To do
From the line that holds "color: #701a75 ->" to the last line below, retype everything exactly and nothing else; omit pictures.

Records for processing
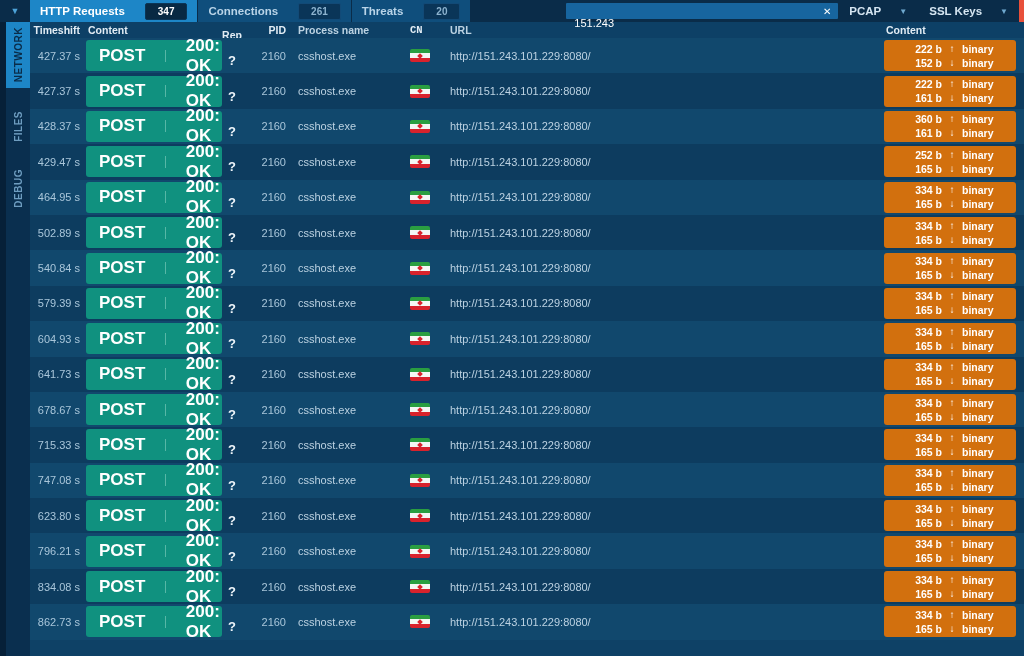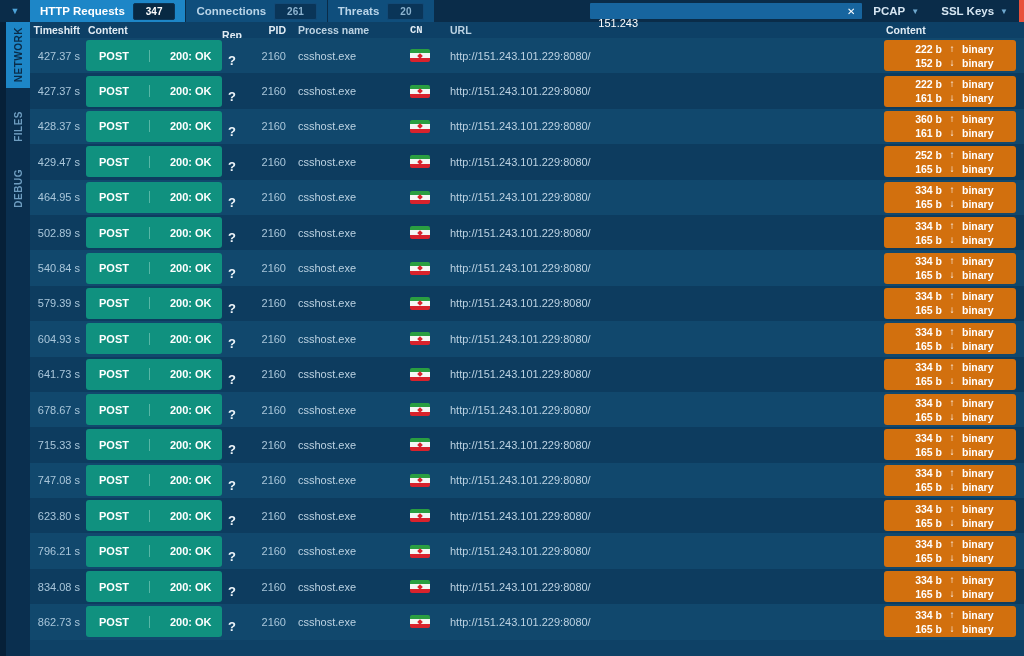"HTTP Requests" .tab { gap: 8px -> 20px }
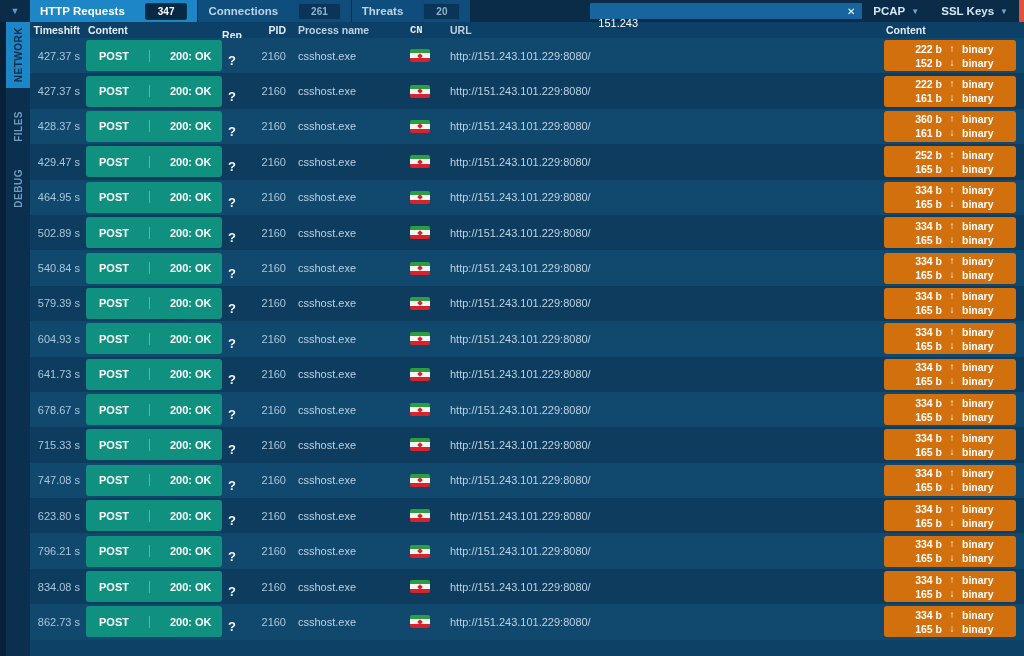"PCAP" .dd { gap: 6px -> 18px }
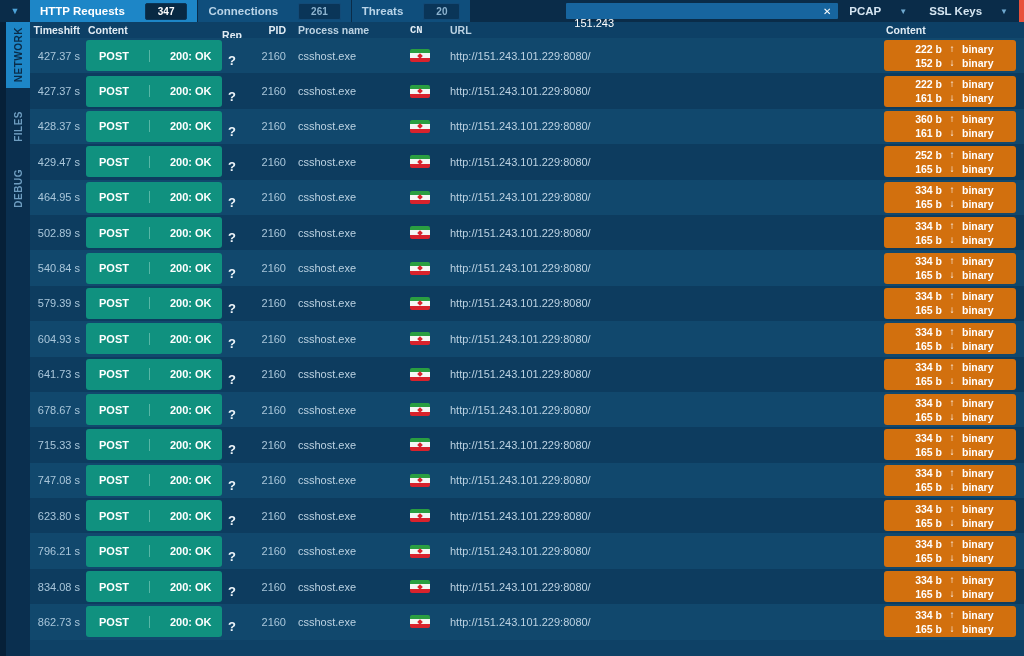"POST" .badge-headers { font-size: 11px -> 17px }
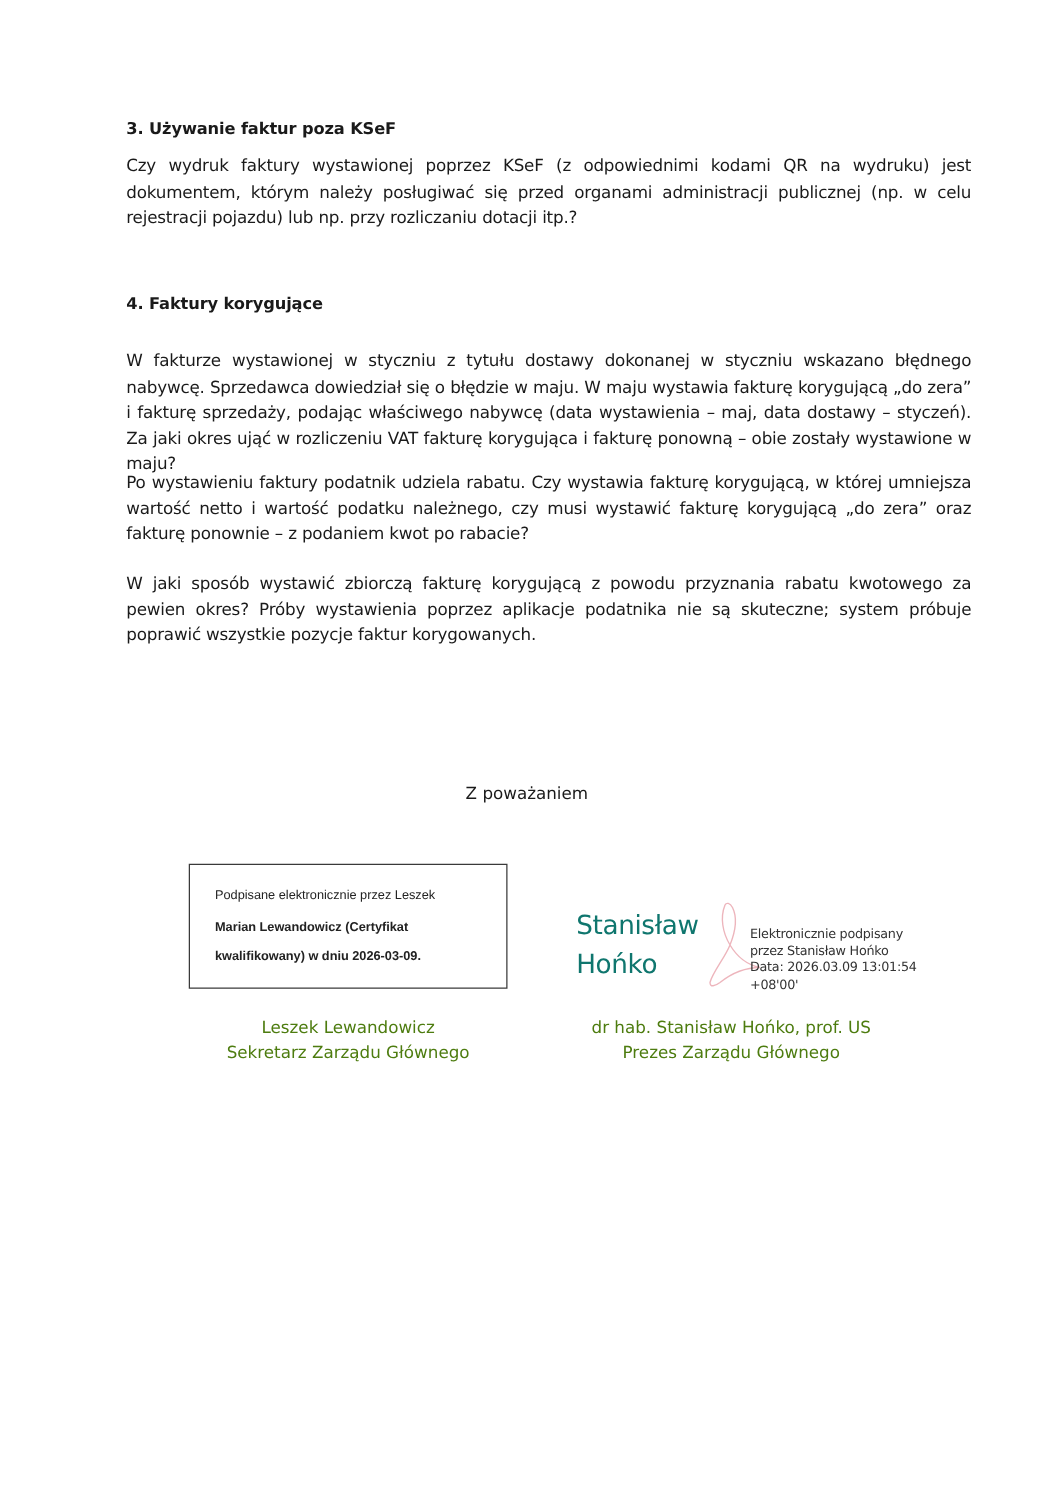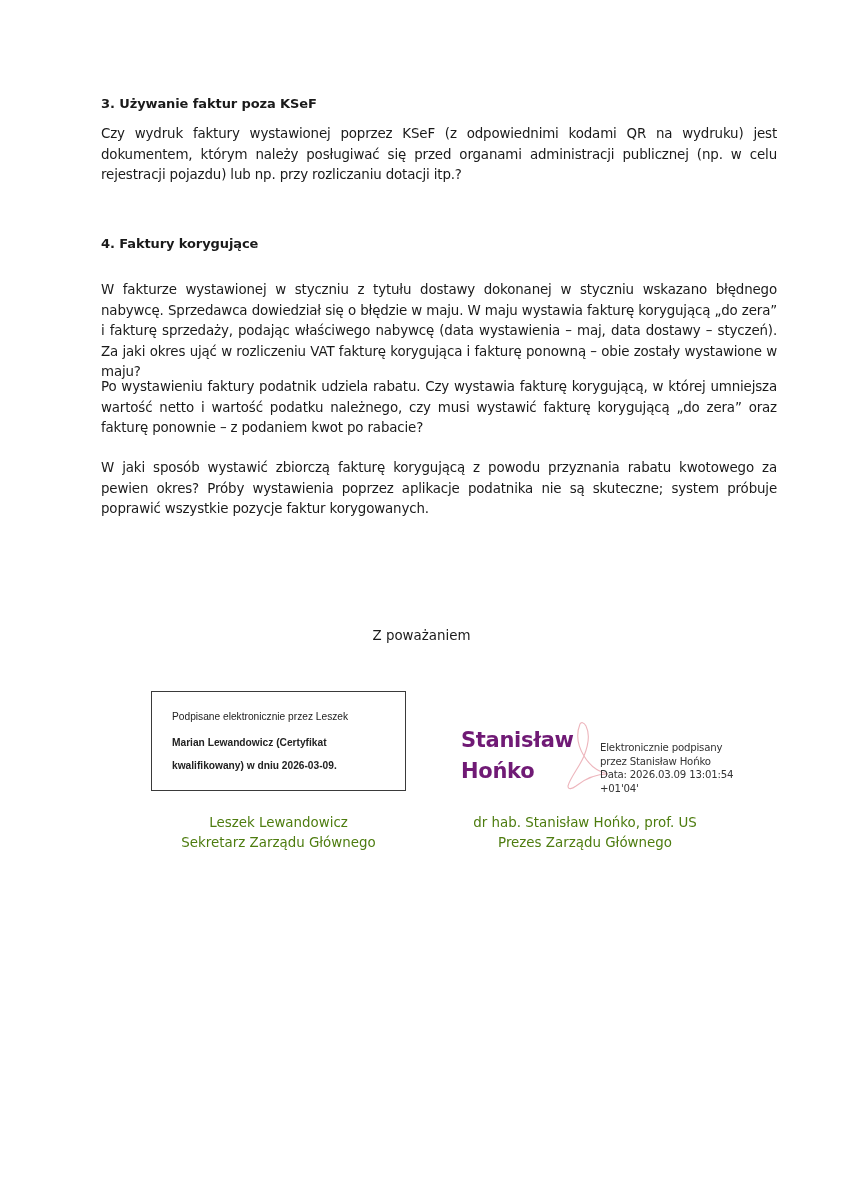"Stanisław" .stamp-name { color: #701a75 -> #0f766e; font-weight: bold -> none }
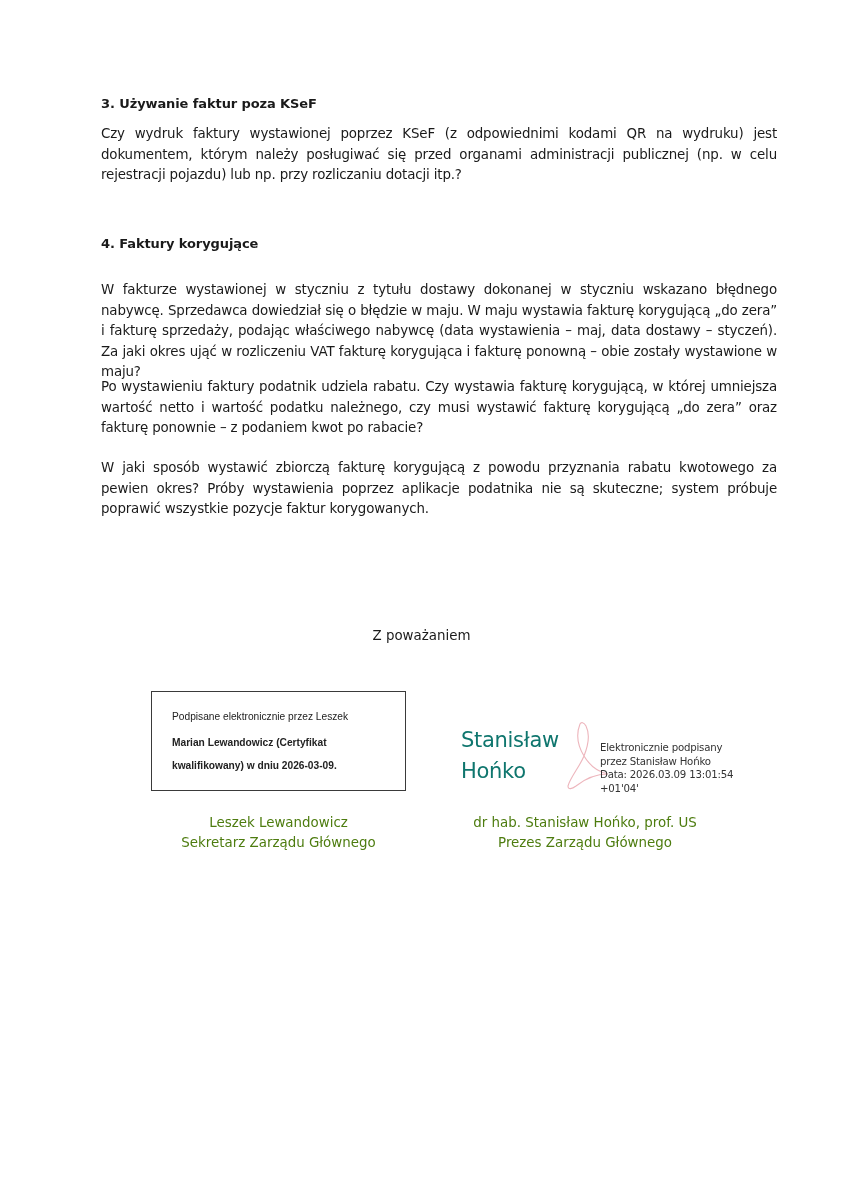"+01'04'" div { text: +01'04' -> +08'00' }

Task result
"Stanisław" .stamp-name { color: #701a75 -> #0f766e; font-weight: bold -> none }
"+01'04'" div { text: +01'04' -> +08'00' }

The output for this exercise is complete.